**EXERCISE REQUIREMENTS:** Reproduce the listing in full, exactly as written, but without images.

***** SUPPLIED DATA

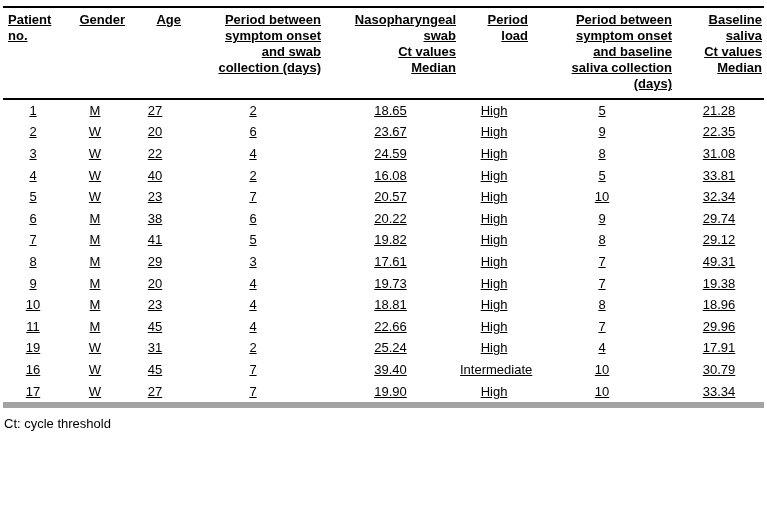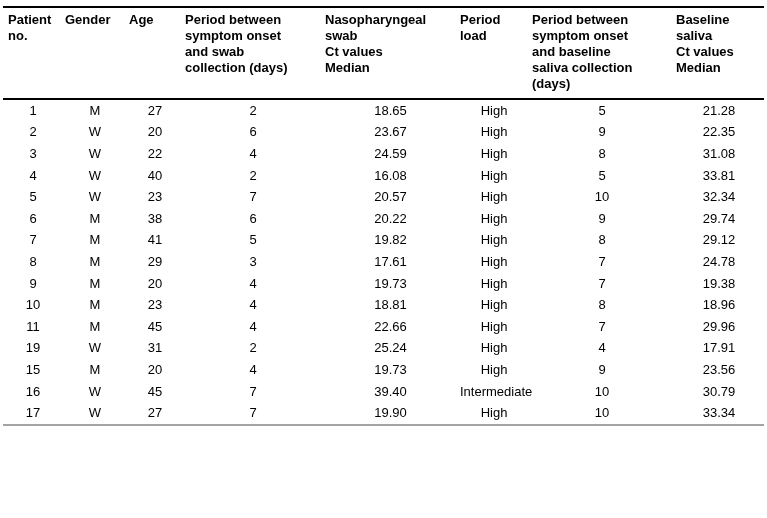--- a/index.html
+++ b/index.html
@@ -15,31 +15,32 @@
     height: 518px;
     background: #ffffff;
     overflow: hidden;
   }
   table.data-table {
     border-collapse: collapse;
     table-layout: fixed;
     width: 761px;
     margin: 6px 3px 0 3px;
     border-top: 2px solid #000000;
-    border-bottom: 2px solid #a3a3a3;
+    border-bottom: 6px solid #a3a3a3;
+    text-decoration: underline;
   }
   thead tr {
     border-bottom: 2px solid #000000;
   }
   thead th {
     font-size: 13px;
     font-weight: bold;
     line-height: 16px;
     vertical-align: top;
-    text-align: left;
+    text-align: right;
     padding: 4px 2px 6px 2px;
     white-space: pre-line;
   }
   thead th.align-left {
     text-align: left;
     padding-left: 5px;
   }
   tbody td {
     font-size: 13px;
     line-height: 16px;
@@ -178,21 +179,21 @@
           <td>29.12</td>
         </tr>
         <tr>
           <td>8</td>
           <td>M</td>
           <td>29</td>
           <td>3</td>
           <td>17.61</td>
           <td>High</td>
           <td>7</td>
-          <td>24.78</td>
+          <td>49.31</td>
         </tr>
         <tr>
           <td>9</td>
           <td>M</td>
           <td>20</td>
           <td>4</td>
           <td>19.73</td>
           <td>High</td>
           <td>7</td>
           <td>19.38</td>
@@ -219,30 +220,20 @@
         </tr>
         <tr>
           <td>19</td>
           <td>W</td>
           <td>31</td>
           <td>2</td>
           <td>25.24</td>
           <td>High</td>
           <td>4</td>
           <td>17.91</td>
-        </tr>
-        <tr>
-          <td>15</td>
-          <td>M</td>
-          <td>20</td>
-          <td>4</td>
-          <td>19.73</td>
-          <td>High</td>
-          <td>9</td>
-          <td>23.56</td>
         </tr>
         <tr>
           <td>16</td>
           <td>W</td>
           <td>45</td>
           <td>7</td>
           <td>39.40</td>
           <td>Intermediate</td>
           <td>10</td>
           <td>30.79</td>
@@ -253,14 +244,15 @@
           <td>27</td>
           <td>7</td>
           <td>19.90</td>
           <td>High</td>
           <td>10</td>
           <td>33.34</td>
         </tr>
       </tbody>
   </table>
 
+  <div class="footnote">Ct: cycle threshold</div>
 
 </div>
 
 </body></html>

**********

**COMPLETED TASK:**
--- a/index.html
+++ b/index.html
@@ -15,31 +15,32 @@
     height: 518px;
     background: #ffffff;
     overflow: hidden;
   }
   table.data-table {
     border-collapse: collapse;
     table-layout: fixed;
     width: 761px;
     margin: 6px 3px 0 3px;
     border-top: 2px solid #000000;
-    border-bottom: 2px solid #a3a3a3;
+    border-bottom: 6px solid #a3a3a3;
+    text-decoration: underline;
   }
   thead tr {
     border-bottom: 2px solid #000000;
   }
   thead th {
     font-size: 13px;
     font-weight: bold;
     line-height: 16px;
     vertical-align: top;
-    text-align: left;
+    text-align: right;
     padding: 4px 2px 6px 2px;
     white-space: pre-line;
   }
   thead th.align-left {
     text-align: left;
     padding-left: 5px;
   }
   tbody td {
     font-size: 13px;
     line-height: 16px;
@@ -178,21 +179,21 @@
           <td>29.12</td>
         </tr>
         <tr>
           <td>8</td>
           <td>M</td>
           <td>29</td>
           <td>3</td>
           <td>17.61</td>
           <td>High</td>
           <td>7</td>
-          <td>24.78</td>
+          <td>49.31</td>
         </tr>
         <tr>
           <td>9</td>
           <td>M</td>
           <td>20</td>
           <td>4</td>
           <td>19.73</td>
           <td>High</td>
           <td>7</td>
           <td>19.38</td>
@@ -219,30 +220,20 @@
         </tr>
         <tr>
           <td>19</td>
           <td>W</td>
           <td>31</td>
           <td>2</td>
           <td>25.24</td>
           <td>High</td>
           <td>4</td>
           <td>17.91</td>
-        </tr>
-        <tr>
-          <td>15</td>
-          <td>M</td>
-          <td>20</td>
-          <td>4</td>
-          <td>19.73</td>
-          <td>High</td>
-          <td>9</td>
-          <td>23.56</td>
         </tr>
         <tr>
           <td>16</td>
           <td>W</td>
           <td>45</td>
           <td>7</td>
           <td>39.40</td>
           <td>Intermediate</td>
           <td>10</td>
           <td>30.79</td>
@@ -253,14 +244,15 @@
           <td>27</td>
           <td>7</td>
           <td>19.90</td>
           <td>High</td>
           <td>10</td>
           <td>33.34</td>
         </tr>
       </tbody>
   </table>
 
+  <div class="footnote">Ct: cycle threshold</div>
 
 </div>
 
 </body></html>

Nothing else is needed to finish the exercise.